(WHAT YOU HAVE TO DO) Pick out all lines in the listing holding the string "boys" and copy them.

(MATERIAL PROVIDED)
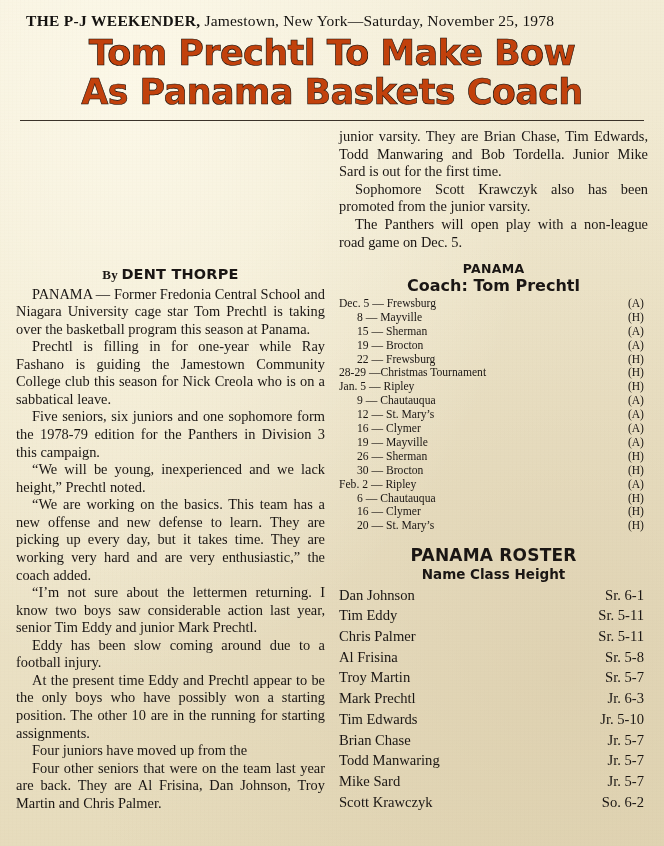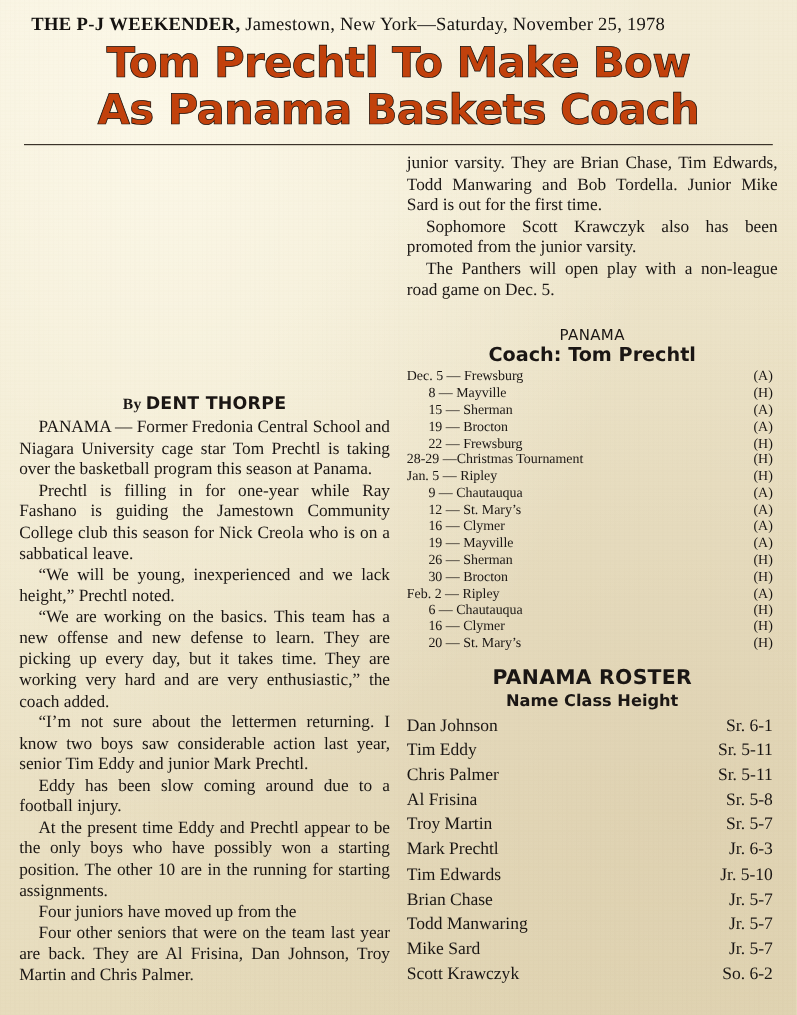--- a/index.html
+++ b/index.html
@@ -99,24 +99,24 @@
   .byline .small {
     font-family: "Liberation Serif", serif;
     font-weight: bold;
     font-size: 13px;
   }
 
   
   .sched-title {
     text-align: center;
     font-family: "DejaVu Sans", sans-serif;
-    font-weight: normal;
+    font-weight: bold;
     font-size: 12.5px;
     letter-spacing: .3px;
-    margin-top: 20px;
+    margin-top: 10px;
   }
   .sched-coach {
     text-align: center;
     font-family: "DejaVu Sans", sans-serif;
     font-weight: bold;
     font-size: 16px;
     margin-bottom: 1px;
   }
   .sched-list {
     font-size: 11.6px;
@@ -174,20 +174,21 @@
   </div>
 
   <hr class="rule">
 
   <div class="cols">
 
     <div class="col">
       <p class="byline"><span class="small">By </span><span>DENT THORPE</span></p>
       <p>PANAMA — Former Fredonia Central School and Niagara University cage star Tom Prechtl is taking over the basketball program this season at Panama.</p>
       <p>Prechtl is filling in for one-year while Ray Fashano is guiding the Jamestown Community College club this season for Nick Creola who is on a sabbatical leave.</p>
+      <p>Five seniors, six juniors and one sophomore form the 1978-79 edition for the Panthers in Division 3 this campaign.</p>
       <p>“We will be young, inexperienced and we lack height,” Prechtl noted.</p>
       <p>“We are working on the basics. This team has a new offense and new defense to learn. They are picking up every day, but it takes time. They are working very hard and are very enthusiastic,” the coach added.</p>
       <p>“I’m not sure about the lettermen returning. I know two boys saw considerable action last year, senior Tim Eddy and junior Mark Prechtl.</p>
       <p>Eddy has been slow coming around due to a football injury.</p>
       <p>At the present time Eddy and Prechtl appear to be the only boys who have possibly won a starting position. The other 10 are in the running for starting assignments.</p>
       <p>Four juniors have moved up from the</p>
       <p>Four other seniors that were on the team last year are back. They are Al Frisina, Dan Johnson, Troy Martin and Chris Palmer.</p>
     </div>
 
     <div class="col">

(THE ANSWER)
       <p>“I’m not sure about the lettermen returning. I know two boys saw considerable action last year, senior Tim Eddy and junior Mark Prechtl.</p>
       <p>At the present time Eddy and Prechtl appear to be the only boys who have possibly won a starting position. The other 10 are in the running for starting assignments.</p>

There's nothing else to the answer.